The arrogance of both Beinart (editor at large of Jewish Currents) and the NYTimes are clearly exposed in ignoring the will and wishes of the Israeli people. The overwhelming majority of Israeli-Jews are proud of their Jewish state and would not be compelled to share it with an Arab-Palestinian people who seek their destruction, to kill them, or displace them. A look at the Palestinian Liberation Organization (PLO) charter, not to mention Hamas’ charter, reveals those very intentions. After two millenniums of persecution in the diaspora, both in Christian and Muslim lands, Israeli-Jews cherish their one Jewish state in the world, a state that has been a major Zionist success story.

Frankly, few Jewish people care about Beinart “disbelief” in the Jewish State. Beinart’s views regarding the Jewish state are shared by many enemies of the Jewish state, the Palestinians in particular. These enemies couldn’t destroy the Jewish state by war, terror, or economic and political warfare. Some Palestinians might agree to a bi-national state as the first stage before eliminating Jews by sheer weight of importing Palestinians from throughout the Middle East. Once they have become a majority, they would democratically or otherwise (through terror) abolish the Law of Return, and all the symbols of the Jewish state.
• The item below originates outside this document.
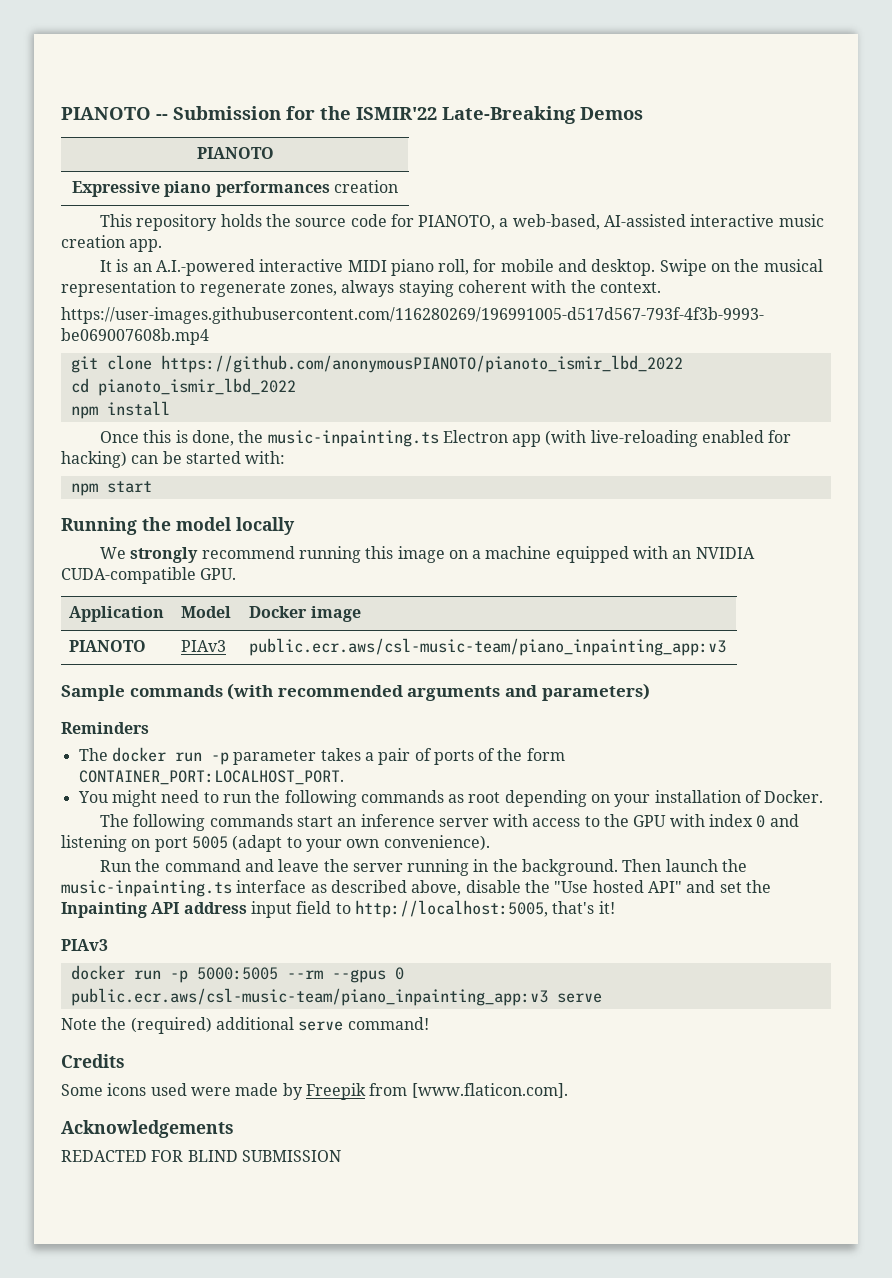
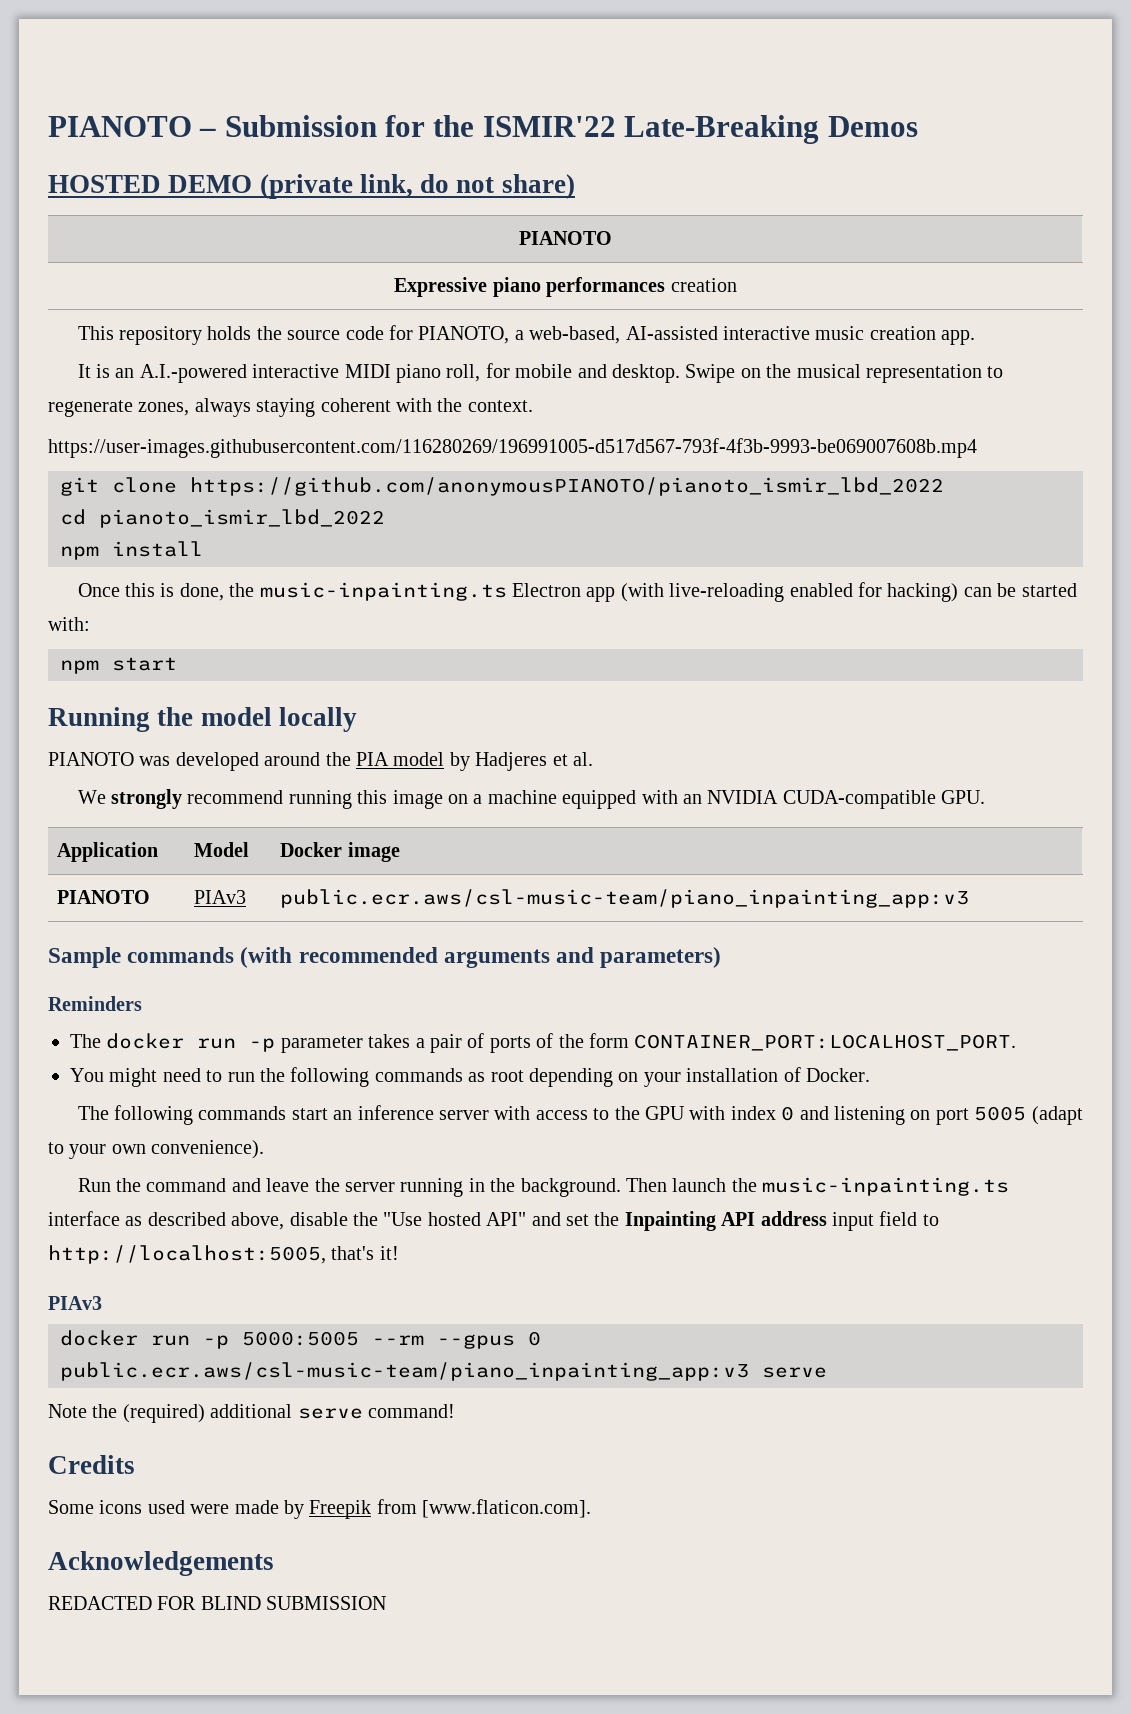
[61,107,168,120] PIANOTO -- -> [48,116,217,137] PIANOTO –
(643, 113) none -> [48,174,575,199] // HOSTED DEMO (private link, do not share)
(295, 526) none -> [48,752,593,771] // PIANOTO was developed around the PIA model by Hadjeres et al.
Beinart’s proposal of a unitary bi-national state would result in the elimination of the very purpose of Zionism – to have a sovereign state for the Jewish people in their ancestral home. The example Beinart provides for conflict resolution – peace in Northern Ireland between Protestant and Catholic, is a pitiful case. Both Catholics and Protestants share the same Judeo-Christian mores, the largely secular ways of western societies. Beinart seems to have deliberately overlooked Islam. Islam is a triumphalist religion, which seeks to reshape the world in its own image with sharia law. Palestinians have embraced such features of Islam as Jihadism and martyrdom by suicide killers. Contrast that with Israeli Jews commitment to peace and enshrining the value of human life.
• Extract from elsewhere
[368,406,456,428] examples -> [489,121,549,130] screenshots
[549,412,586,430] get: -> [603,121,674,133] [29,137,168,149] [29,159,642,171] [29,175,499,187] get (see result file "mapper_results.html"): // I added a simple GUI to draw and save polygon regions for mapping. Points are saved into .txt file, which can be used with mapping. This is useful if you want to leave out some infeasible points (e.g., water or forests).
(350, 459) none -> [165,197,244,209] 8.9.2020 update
In his radical left-wing weltanschauung, Beinart presents the Palestinians as victims. He does not however, mention the Palestinians refusal to negotiate with Israel, or become a party in shaping the Trump peace plan. They rejected the Trump peace plan before it was even presented. Likewise, Beinart projects actions the Netanyahu government has not taken. He writes, “Events have now extinguished that hope. About 640,000 Jewish settlers now live in East Jerusalem and the West Bank, and the Israeli and American governments have divested Palestinian statehood of any real meaning. The Trump administration’s peace plan envisions an archipelago of Palestinian towns scattered across as little as 70 percent of the West Bank, under Israeli control.”
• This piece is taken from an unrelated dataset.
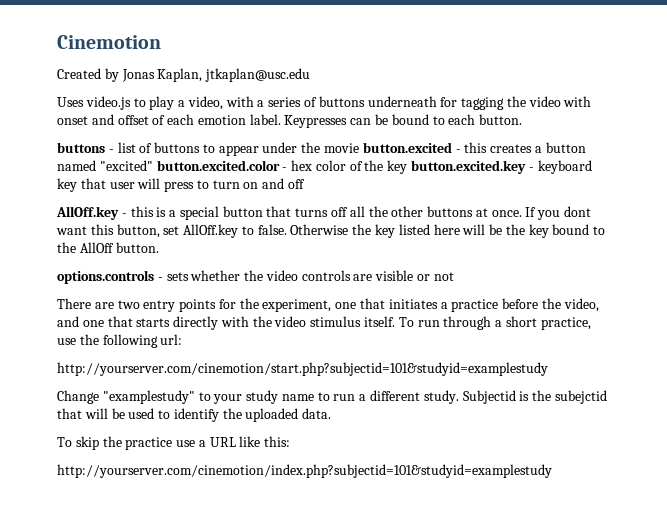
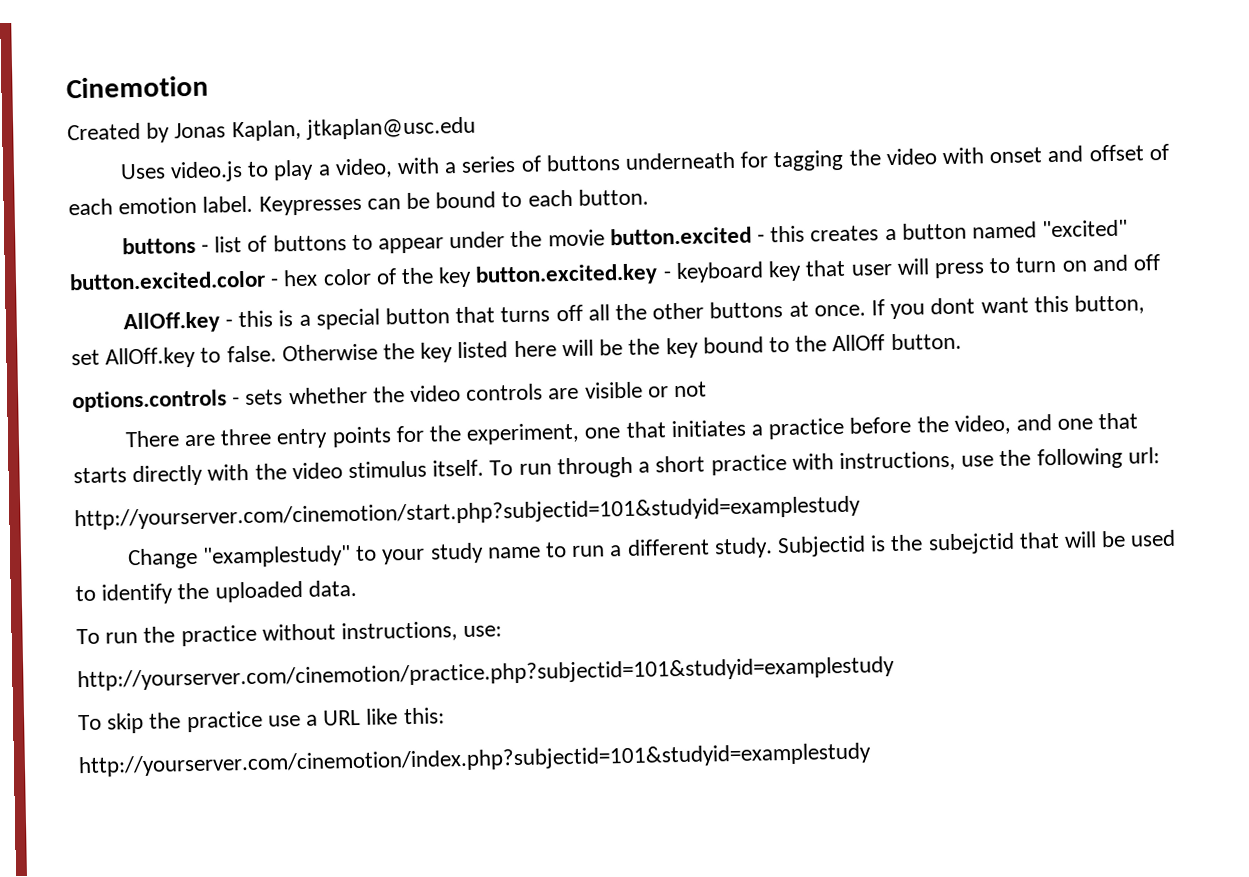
[117,300,140,309] two -> [220,428,273,446] three
[540,317,591,330] practice, -> [710,450,956,476] practice with instructions,
(332, 413) none -> [76,621,503,647] [77,656,895,692] // To run the practice without instructions, use: // http://yourserver.com/cinemotion/practice.php?subjectid=101&studyid=examplestudy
A two-state solution is in the hands of the Palestinians, and the only qualification Israel has demanded is that the Palestinian state must be demilitarized. Yet, the Palestinians have rejected both the July, 2000, Camp David summit offerings, where Prime Minister Barak made a generous offer to Arafat, endorsed by President Clinton. In 2008, PM Olmert made an even more generous offer, which Mahmoud Abbas rejected. In both cases Israel would incorporate the large Jewish settlement blocs along the Green Line into Israel, amounting at the most to 5% of the West Bank while compensating the Palestinians with an equal size of Israeli territory adjacent to Gaza. Beinart argued falsely that, “Israel has all but made its decision: one country that includes millions of Palestinians who lack basic rights.” There are very few Palestinians in the areas Israel would incorporate, not millions, and just as Palestinians in East Jerusalem who choose to vote, so would the few West Bank Palestinians incorporated into Israel.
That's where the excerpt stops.